STC handling of utf-8

I have been experimenting with the Styled Text Control and was interested in how it handled utf-8. I downloaded the web page http://kermitproject.org/utf8.html and wrote a simple test app to load that file into an STC.

I noticed that while the STC does handle much of the file OK, there are some sections where it doesn’t. For example it shows the Gothic section (lines 325 through 332) as escape codes instead of the correct characters. Web browsers and text editors I’ve tried do display these characters.

However, the real problem is that when you call the GetText() method, the text returned doesn’t match the original text from the file (as shown in the checkData() method in the example below).

Is there a way to configure the STC to handle all the data in the file correctly?

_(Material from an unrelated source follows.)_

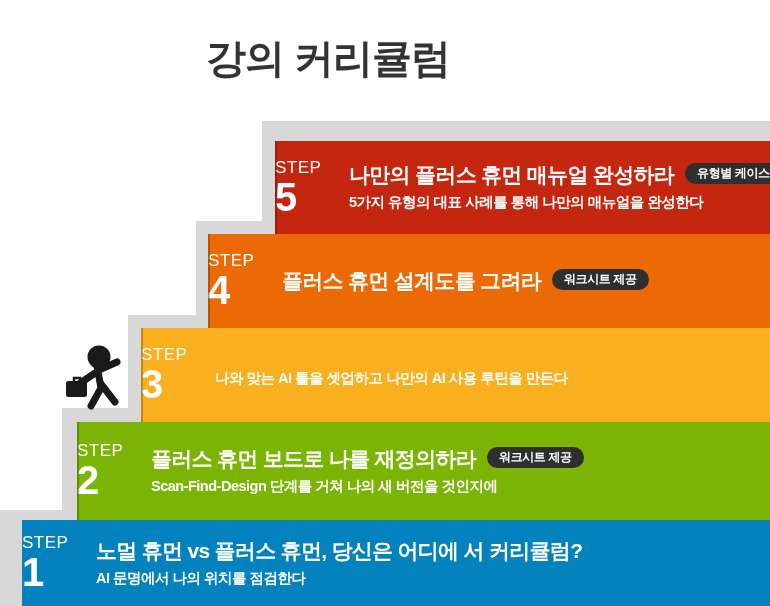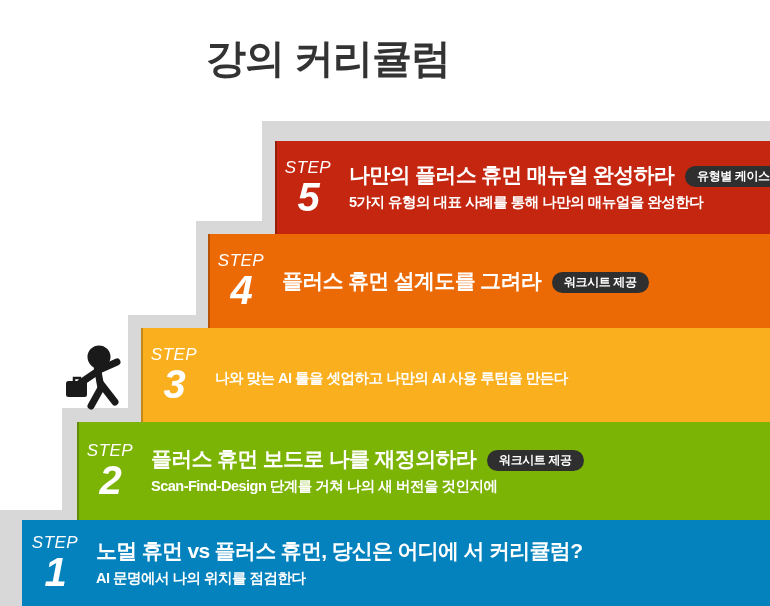"STEP" .step-marker { font-style: italic -> none; text-align: center -> left }
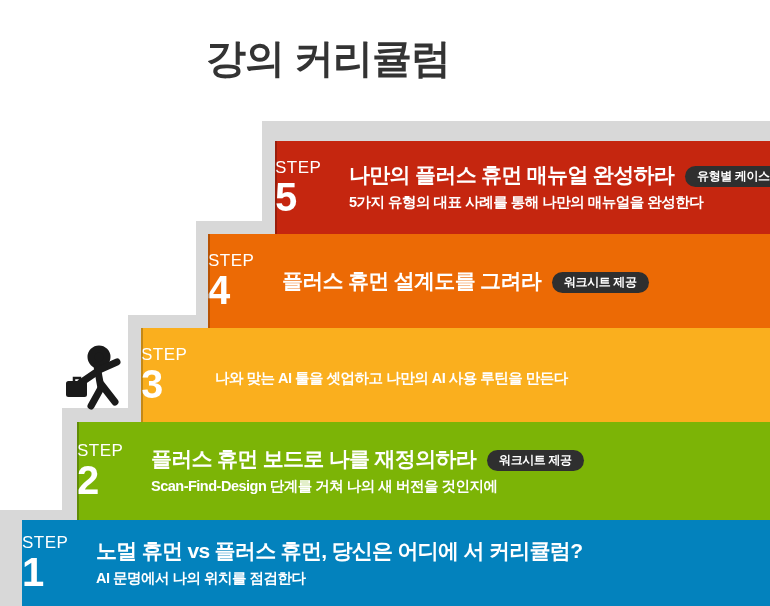"나만의 플러스 휴먼 매뉴얼 완성하라" .headline-row { align-items: flex-end -> flex-start }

# Module: stc_utf8_test.py

import difflib
import wx
import wx.stc as stc

class STCFrame(wx.Frame):
    def __init__(self, *args, **kwds):
        kwds["style"] = kwds.get("style", 0) | wx.DEFAULT_FRAME_STYLE
        wx.Frame.__init__(self, *args, **kwds)
        filename = "utf8.html"
        self.SetTitle(filename)
        self.SetSize((700, 600))
        self.styled_text_ctrl = stc.StyledTextCtrl(self, wx.ID_ANY)
        self.styled_text_ctrl.SetMarginType(1, stc.STC_MARGIN_NUMBER)
        self.styled_text_ctrl.SetMarginMask(1, 0)
        self.styled_text_ctrl.SetMarginWidth(1, 40)
        sizer_1 = wx.BoxSizer(wx.VERTICAL)
        sizer_1.Add(self.styled_text_ctrl, 1, wx.EXPAND, 0)
        self.SetSizer(sizer_1)
        self.Layout()

        with open(filename, encoding='utf-8') as i_file:
            text = i_file.read()
        self.styled_text_ctrl.SetText(text)
        wx.CallLater(200, self.checkData, text)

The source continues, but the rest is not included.